Discussion:
[dm-devel] Re: 2.6.24-rc4-mm1
Andrew Morton
2007-12-06 12:04:20 UTC
Permalink
ftp://ftp.kernel.org/pub/linux/kernel/people/akpm/patches/2.6/2.6.24-rc4/2.6.24-rc4-mm1/
Something in here broke LVM support - an initrd that has worked fine for
quite some time suddenly couldn't mount /dev/VolGroup00/root so we get the
infamous "Kernel panic - not syncing: Attempted to kill init!" when we
fall off the end of the initrd and haven't pivoted to the real disk.
[ 81.202310] sd 0:0:0:0: [sda] 156301488 512-byte hardware sectors (80026 MB)
[ 81.214466] sd 0:0:0:0: [sda] Write Protect is off
[ 81.226467] sd 0:0:0:0: [sda] Mode Sense: 00 3a 00 00
[ 81.238436] sd 0:0:0:0: [sda] Write cache: enabled, read cache: enabled, doesn't support DPO or FUA
[ 81.250780] sda: sda1 sda2
[ 75.396119] sd 0:0:0:0: [sda] Attached SCSI disk
but then the lvm command says it can't find the volume group VolGroup00 (which
is actually sda2 - sda1 is a small /boot partition, rest of disk is LVM).
A quick look at the rc4-mm1 announcement doesn't have any obviously tempting
patch names to start at, so it looks like it's time to play mm-bisect. It may
take me a day or two, as I have some time management issues this week...
OK, thanks.

First step would be to eliminate rewrite-rd.patch: maybe the ramdisk driver
in which that initrd resides is bust.

After that, agk-dm-dm-*.patch are of course the ones to look at.

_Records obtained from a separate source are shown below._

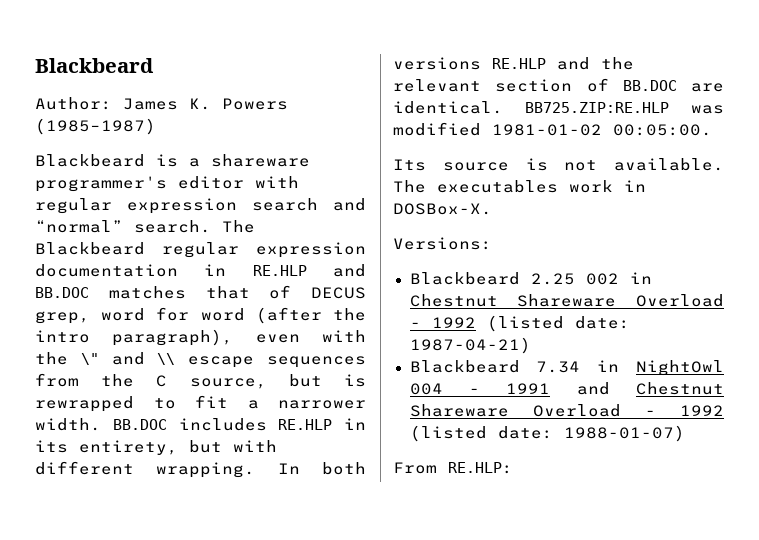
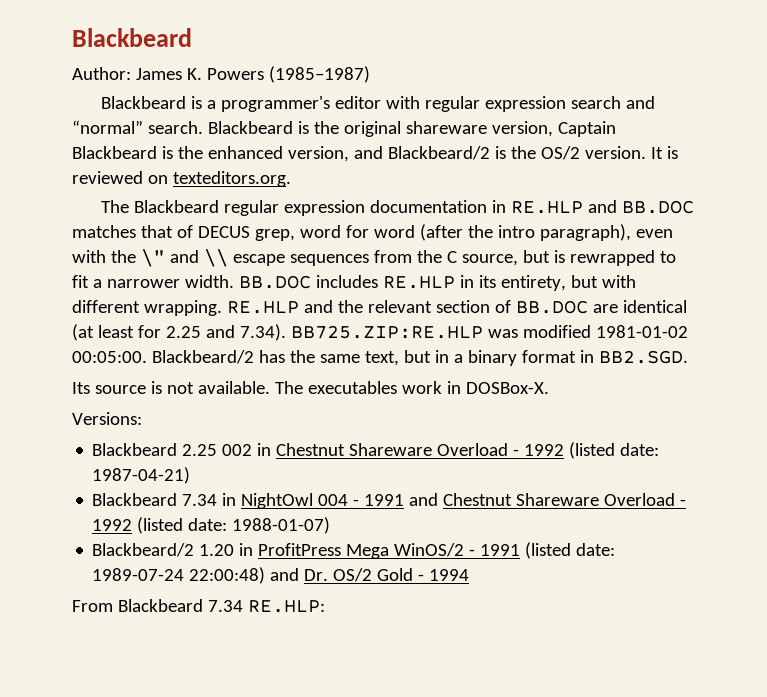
- Blackbeard is a shareware programmer's editor with regular expression search and “normal” search. The Blackbeard regular expression documentation in RE.HLP and BB.DOC matches that of DECUS grep, word for word (after the intro paragraph), even with the \" and \\ escape sequences from the C source, but is rewrapped to fit a narrower width.
+ Blackbeard is a programmer's editor with regular expression search and “normal” search. Blackbeard is the original shareware version, Captain Blackbeard is the enhanced version, and Blackbeard/2 is the OS/2 version. It is reviewed on texteditors.org.
+ The Blackbeard regular expression documentation in RE.HLP and BB.DOC matches that of DECUS grep, word for word (after the intro paragraph), even with the \" and \\ escape sequences from the C source, but is rewrapped to fit a narrower width.
- In both versions RE.HLP and the relevant section of BB.DOC are identical. BB725.ZIP:RE.HLP was modified 1981-01-02 00:05:00.
+ RE.HLP and the relevant section of BB.DOC are identical (at least for 2.25 and 7.34). BB725.ZIP:RE.HLP was modified 1981-01-02 00:05:00. Blackbeard/2 has the same text, but in a binary format in BB2.SGD.
+ Blackbeard/2 1.20 in ProfitPress Mega WinOS/2 - 1991 (listed date: 1989-07-24 22:00:48) and Dr. OS/2 Gold - 1994
- From RE.HLP:
+ From Blackbeard 7.34 RE.HLP:

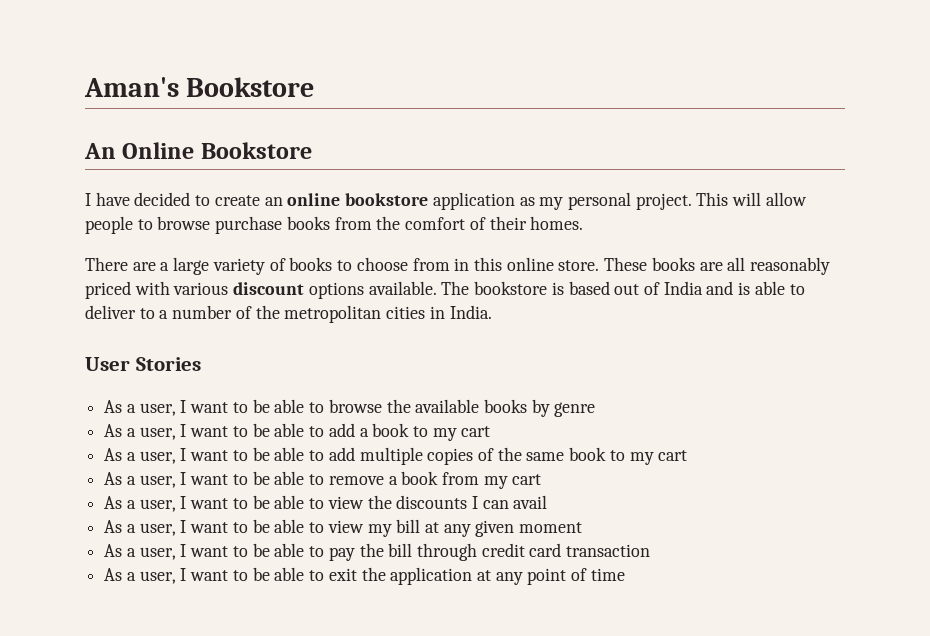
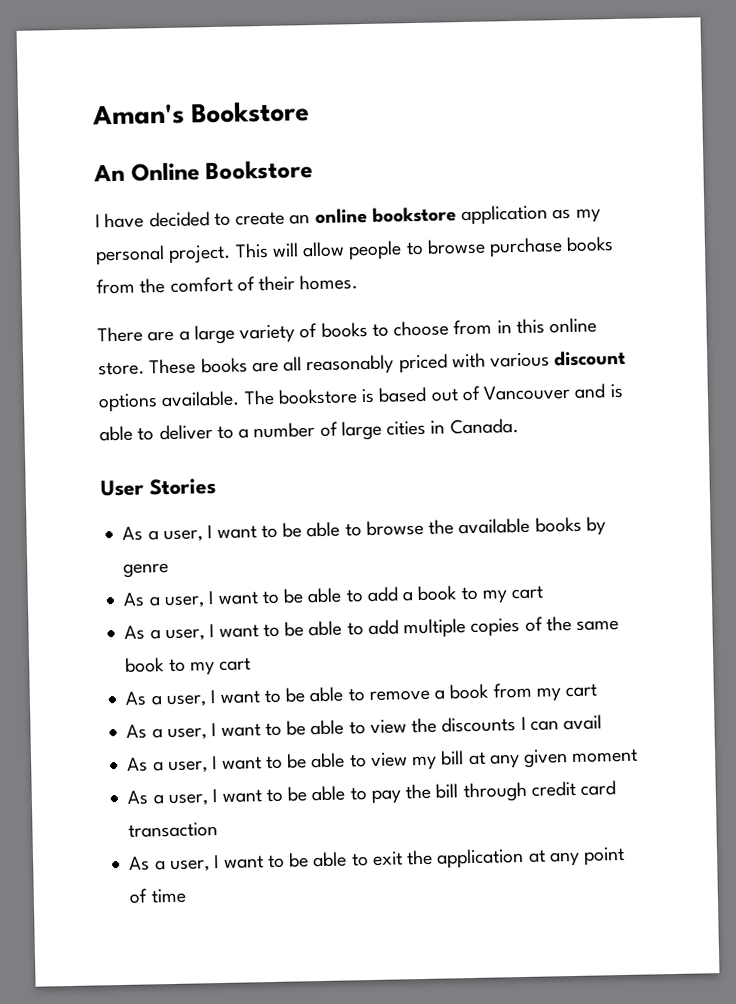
- The bookstore is based out of India and is able to deliver to a number of the metropolitan cities in India.
+ The bookstore is based out of Vancouver and is able to deliver to a number of large cities in Canada.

Please keep dm-***@redhat.com cc'ed.
V***@vt.edu
2007-12-06 19:18:08 UTC
Permalink
Post by Andrew Morton
ftp://ftp.kernel.org/pub/linux/kernel/people/akpm/patches/2.6/2.6.24-rc4/2.6.24-rc4-mm1/
Something in here broke LVM support - an initrd that has worked fine for
quite some time suddenly couldn't mount /dev/VolGroup00/root so we get the
infamous "Kernel panic - not syncing: Attempted to kill init!" when we
fall off the end of the initrd and haven't pivoted to the real disk.
[ 81.202310] sd 0:0:0:0: [sda] 156301488 512-byte hardware sectors (80026 MB)
[ 81.214466] sd 0:0:0:0: [sda] Write Protect is off
[ 81.226467] sd 0:0:0:0: [sda] Mode Sense: 00 3a 00 00
[ 81.238436] sd 0:0:0:0: [sda] Write cache: enabled, read cache: enabled, doesn't support DPO or FUA
[ 81.250780] sda: sda1 sda2
[ 75.396119] sd 0:0:0:0: [sda] Attached SCSI disk
but then the lvm command says it can't find the volume group VolGroup00 (which
is actually sda2 - sda1 is a small /boot partition, rest of disk is LVM).
A quick look at the rc4-mm1 announcement doesn't have any obviously tempting
patch names to start at, so it looks like it's time to play mm-bisect. It may
take me a day or two, as I have some time management issues this week...
OK, thanks.
First step would be to eliminate rewrite-rd.patch: maybe the ramdisk driver
in which that initrd resides is bust.
After that, agk-dm-dm-*.patch are of course the ones to look at.
How did I not notice them? Yeah, those guys would be on the suspicious list...
I've gotten it down to about 128 patches, but it's interesting what ended
up bracketed by GOOD/BAD:

powerpc-invalid-size-for-swapper_pg_dir-with-config_pte_64bit=y.patch GOOD
#GREGKH-DRIVER-START
gregkh-driver-nozomi.patch
gregkh-moby-patch-tree....
unbork-gregkh-driver-kset-convert-sys-devices-to-use-kset_create-vioc.patch BAD

Would I be remiss in hypothesising that something in gregkh-driver-kobject-*
changed something, and now we need a agk-dm-dm-kobject-fixupage.patch?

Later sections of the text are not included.